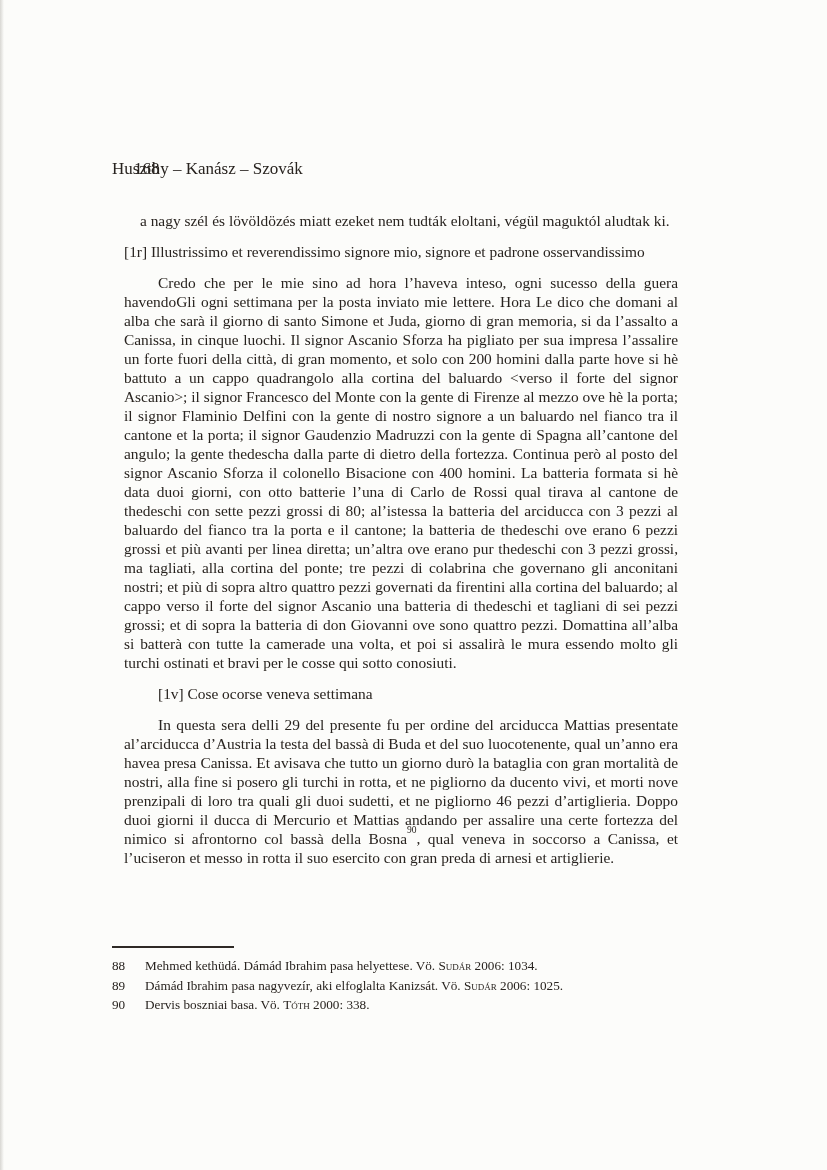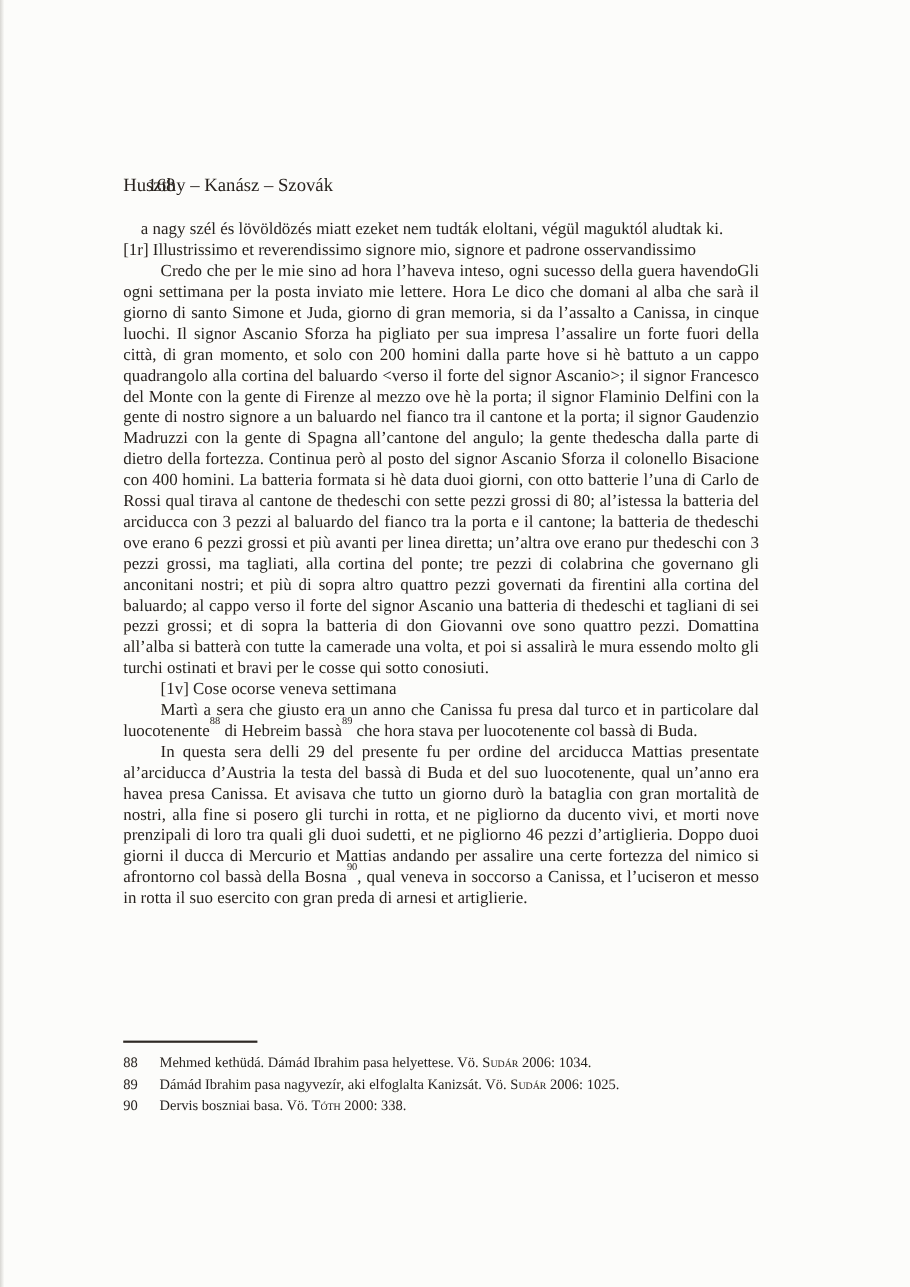--- a/index.html
+++ b/index.html
@@ -25,21 +25,21 @@
   }
   .pagenum { position: absolute; left: 22px; top: 0; }
   .rh-title { display: block; }
   .body-col {
     position: absolute; top: 199px; left: 112px; width: 578px;
     height: 745px; overflow: hidden;
     font-size: 15.4px; line-height: 19px;
     text-align: justify;
     text-rendering: optimizeLegibility;
   }
-  .body-col p { margin: 0; padding: 0; }
+  .body-col p { margin: 12px; padding: 0; }
   .quote { margin-left: 50px; text-indent: 16px; }
   .salutation { text-indent: 0; }
   .para.ind { text-indent: 34px; }
   sup.fnref {
     font-size: 9.5px; line-height: 0;
     position: relative; top: -5px;
     letter-spacing: 0;
   }
   .footnotes {
     position: absolute; left: 112px; top: 946px; width: 578px;
@@ -66,21 +66,20 @@
     <span class="pagenum">168</span>
     <span class="rh-title">Huszthy – Kanász – Szovák</span>
   </div>
 
   <div class="body-col">
     <p class="quote">a nagy szél és lövöldözés miatt ezeket nem tudták eloltani, végül maguktól aludtak ki.</p>
     <p class="salutation">[1r] Illustrissimo et reverendissimo signore mio, signore et padrone osservandissimo</p>
     <div id="paras">
         <p class="para ind">Credo che per le mie sino ad hora l’haveva inteso, ogni sucesso della guera havendoGli ogni settimana per la posta inviato mie lettere. Hora Le dico che domani al alba che sarà il giorno di santo Simone et Juda, giorno di gran memoria, si da l’assalto a Canissa, in cinque luochi. Il signor Ascanio Sforza ha pigliato per sua impresa l’assalire un forte fuori della città, di gran momento, et solo con 200 homini dalla parte hove si hè battuto a un cappo quadrangolo alla cortina del baluardo &lt;verso il forte del signor Ascanio&gt;; il signor Francesco del Monte con la gente di Firenze al mezzo ove hè la porta; il signor Flaminio Delfini con la gente di nostro signore a un baluardo nel fianco tra il cantone et la porta; il signor Gaudenzio Madruzzi con la gente di Spagna all’cantone del angulo; la gente thedescha dalla parte di dietro della fortezza. Continua però al posto del signor Ascanio Sforza il colonello Bisacione con 400 homini. La batteria formata si hè data duoi giorni, con otto batterie l’una di Carlo de Rossi qual tirava al cantone de thedeschi con sette pezzi grossi di 80; al’istessa la batteria del arciducca con 3 pezzi al baluardo del fianco tra la porta e il cantone; la batteria de thedeschi ove erano 6 pezzi grossi et più avanti per linea diretta; un’altra ove erano pur thedeschi con 3 pezzi grossi, ma tagliati, alla cortina del ponte; tre pezzi di colabrina che governano gli anconitani nostri; et più di sopra altro quattro pezzi governati da firentini alla cortina del baluardo; al cappo verso il forte del signor Ascanio una batteria di thedeschi et tagliani di sei pezzi grossi; et di sopra la batteria di don Giovanni ove sono quattro pezzi. Domattina all’alba si batterà con tutte la camerade una volta, et poi si assalirà le mura essendo molto gli turchi ostinati et bravi per le cosse qui sotto conosiuti.</p>
         <p class="para ind">[1v] Cose ocorse veneva settimana</p>
-        <p class="para ind">Martì a sera che giusto era un anno che Canissa fu presa dal turco et in particolare dal luocotenente<sup class="fnref">88</sup> di Hebreim bassà<sup class="fnref">89</sup> che hora stava per luocotenente col bassà di Buda.</p>
         <p class="para ind">In questa sera delli 29 del presente fu per ordine del arciducca Mattias presentate al’arciducca d’Austria la testa del bassà di Buda et del suo luocotenente, qual un’anno era havea presa Canissa. Et avisava che tutto un giorno durò la bataglia con gran mortalità de nostri, alla fine si posero gli turchi in rotta, et ne pigliorno da ducento vivi, et morti nove prenzipali di loro tra quali gli duoi sudetti, et ne pigliorno 46 pezzi d’artiglieria. Doppo duoi giorni il ducca di Mercurio et Mattias andando per assalire una certe fortezza del nimico si afrontorno col bassà della Bosna<sup class="fnref">90</sup>, qual veneva in soccorso a Canissa, et l’uciseron et messo in rotta il suo esercito con gran preda di arnesi et artiglierie.</p>
       </div>
   </div>
 
   <div class="footnotes">
     <div class="fn-rule"></div>
     <div id="fnlist">
         <div class="footnote">
           <span class="fn-num">88</span>
           <span class="fn-text">Mehmed kethüdá. Dámád Ibrahim pasa helyettese. Vö. <span class="sc">Sudár</span> 2006: 1034.</span>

----------------------------------------

▶ **EXERCISE DIRECTIONS**
Find the word "text" in the entries. Copy each line that holds it.

▶ **RESULT OF THE EXERCISE**
     text-align: justify;
     text-rendering: optimizeLegibility;
   .quote { margin-left: 50px; text-indent: 16px; }
   .salutation { text-indent: 0; }
   .para.ind { text-indent: 34px; }
           <span class="fn-text">Mehmed kethüdá. Dámád Ibrahim pasa helyettese. Vö. <span class="sc">Sudár</span> 2006: 1034.</span>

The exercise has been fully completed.